Così prendo il masso sporco di sangue e inizio a colpire le tempie di Ermen. Mi adagio su di lei per immobilizzarla. Lei, infatti, oppone resistenza ma le blocco i gomiti con le mie ginocchia, il mio cavallo lungo il suo collo. Colpisco ripetutamente.
«Lurida puttana!» – la colpisco ancora. Non mi stanco di colpirla neanche quando il cannone scoppia in aria. Si è aperta la cute e qualcosa, ogni volta che colpisco sempre più forte, esce da quel foro creato dal masso.

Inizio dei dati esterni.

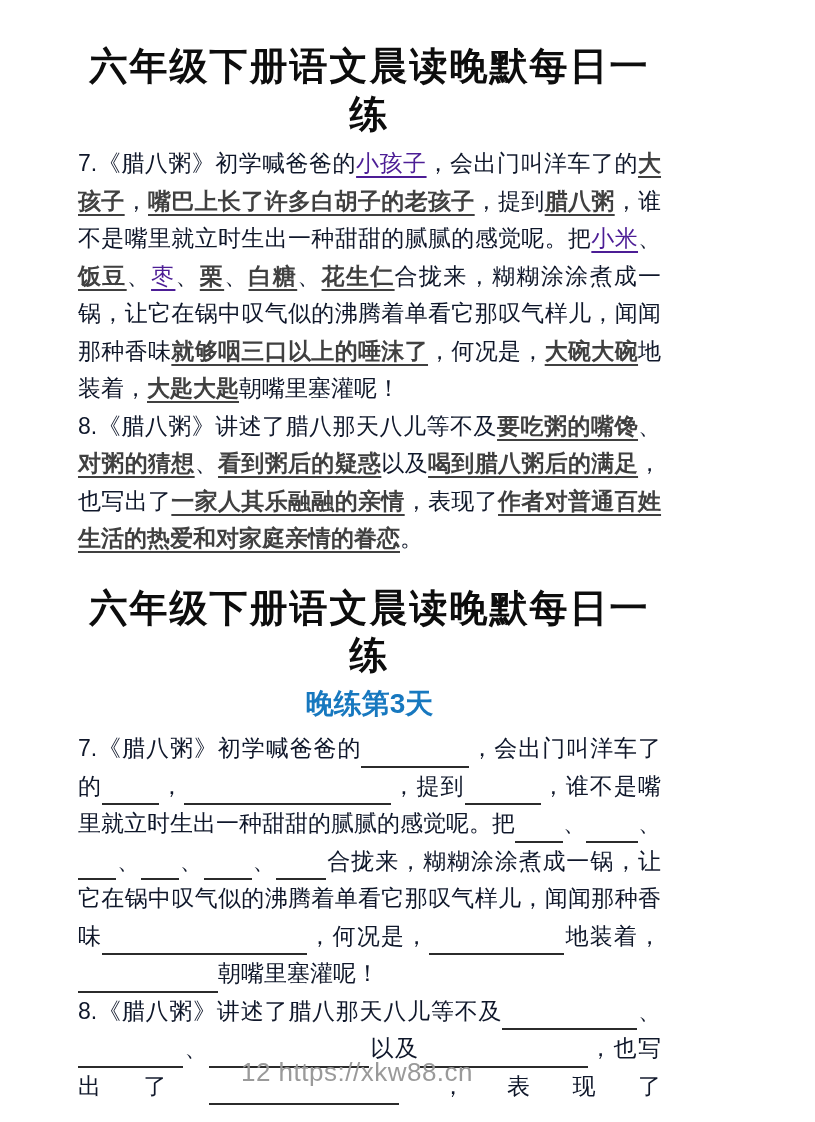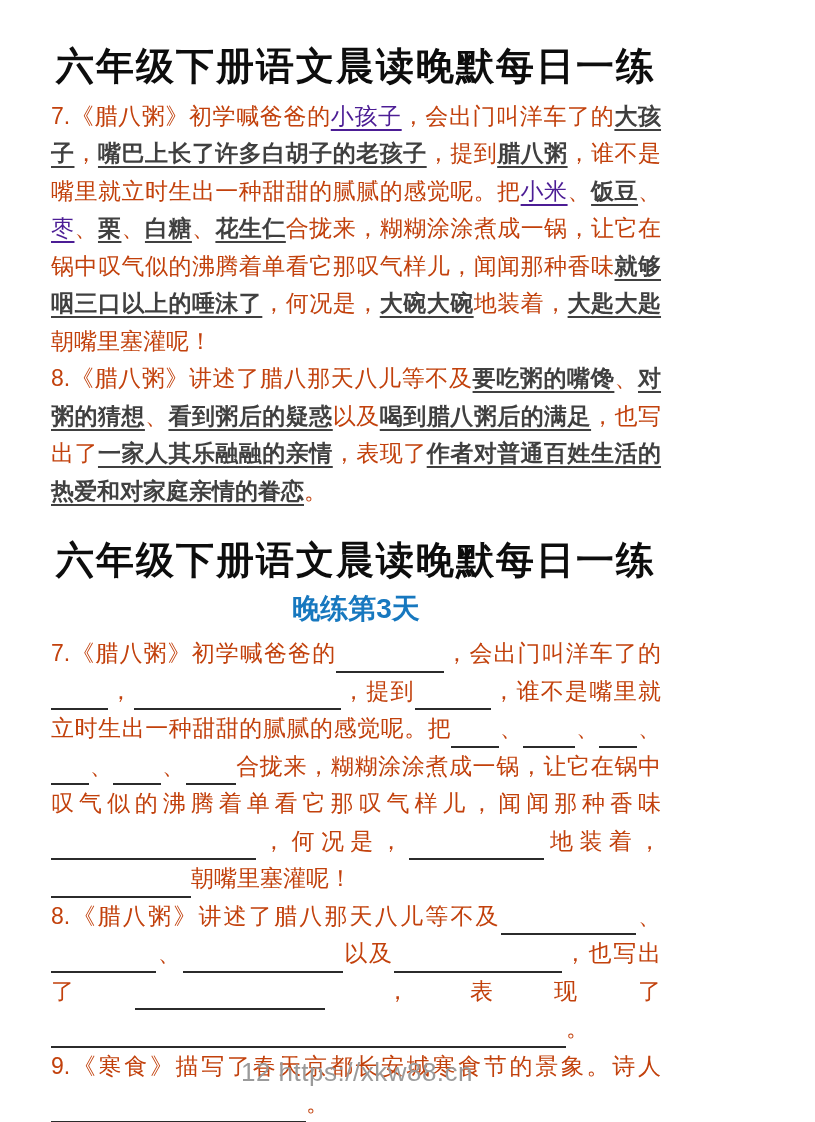"六年级下册语文晨读晚默每日一练" .page { padding: 42px 53px 0 51px -> 42px 53px 0 78px }
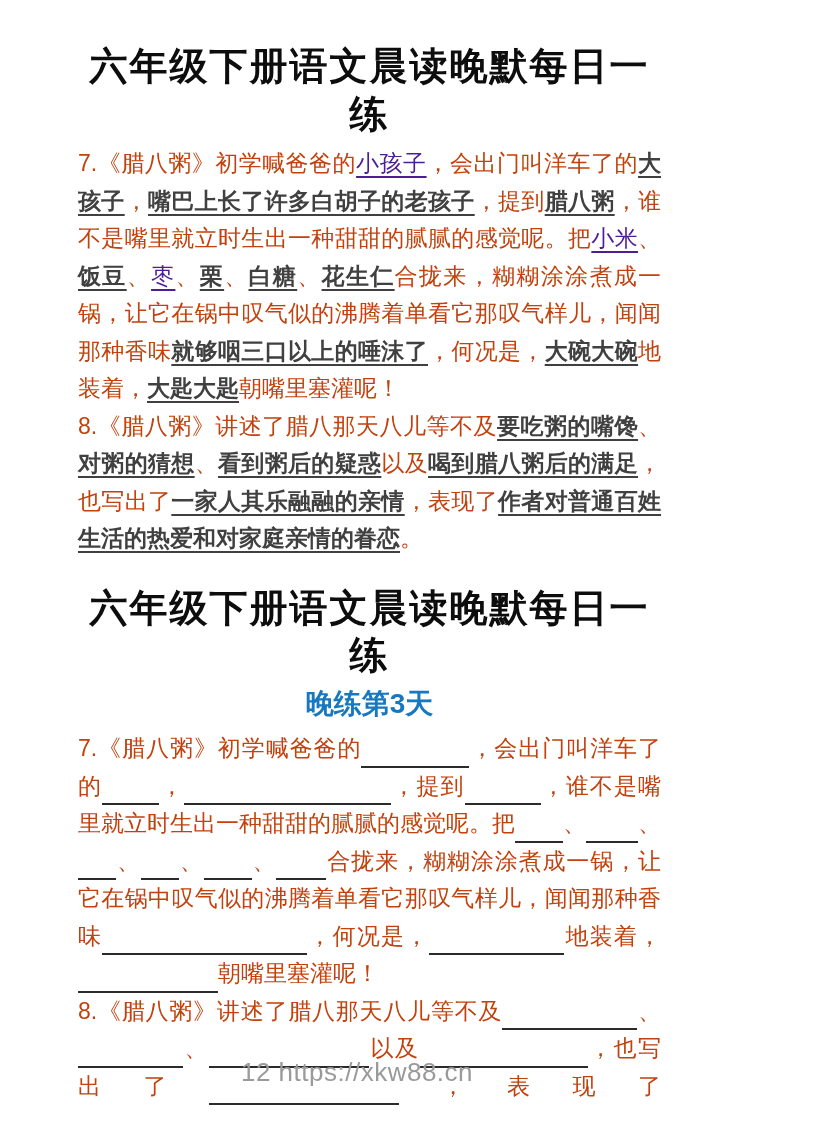"7.《腊八粥》初学喊爸爸的" .seg-n { color: #c2410c -> #0f172a }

«Smettila!» – è Søren che, da dietro, mi blocca. Sta stringendo la mia mano, quella con cui mantengo il masso, e con l’altra mi cinge il petto.
«È morta Snow, è morta.» – me lo dice come se fosse una ninna nanna, come se volesse calmarmi. Ci riesce, in realtà. Io resto a guardare quegli occhi viscidi e penso che anche il suo volto faccia schifo. Così faccio quello che non ho fatto con gli altri ma che desideravo tanto fare. La sputo in faccia.
«Smettila, Snow! » – Søren, questa volta, urla. Dopo di ciò, mi alzo da terra e lascio che Ermen giaci a terra. Mi avvicino a Chimio e lo abbraccio, gli chiedo scusa per non averlo difeso.
 
Aspettiamo l’hovercraft. È calato il silenzio. Questo è uno di quei silenzi di cui io, sinceramente, non so che farmene. Ci sarebbero così tante cose da dire, così tante lacrime da versare e così tanto odio da esternare, ma tutto cade in un misero e banalissimo silenzio.
L’hovercraft arriva e ruba i corpi dei tre morti.
Quando viene estratto il corpo di Chimio, sento il vuoto. È una sensazione che non riesco a spiegare. Quando, invece, vedo il corpo di Ermen sollevarsi da terra per entrare in quella bara voltante, mi sento un po’ meglio. Perché? Semplice: la morte di Chimio non è rimasta impunita.
 
Sovrasto tutti questi stronzetti che assistono allo spettacolo e afferro la camicia del bulletto, il bastardo che ha rovinato la rosa bianca del mio migliore amico. Lo tiro all’indietro, verso di me. Lo faccio cascare a terra incastrando il mio piede tra le sue due gambe. È scomparso il sorriso beffardo dal suo volto.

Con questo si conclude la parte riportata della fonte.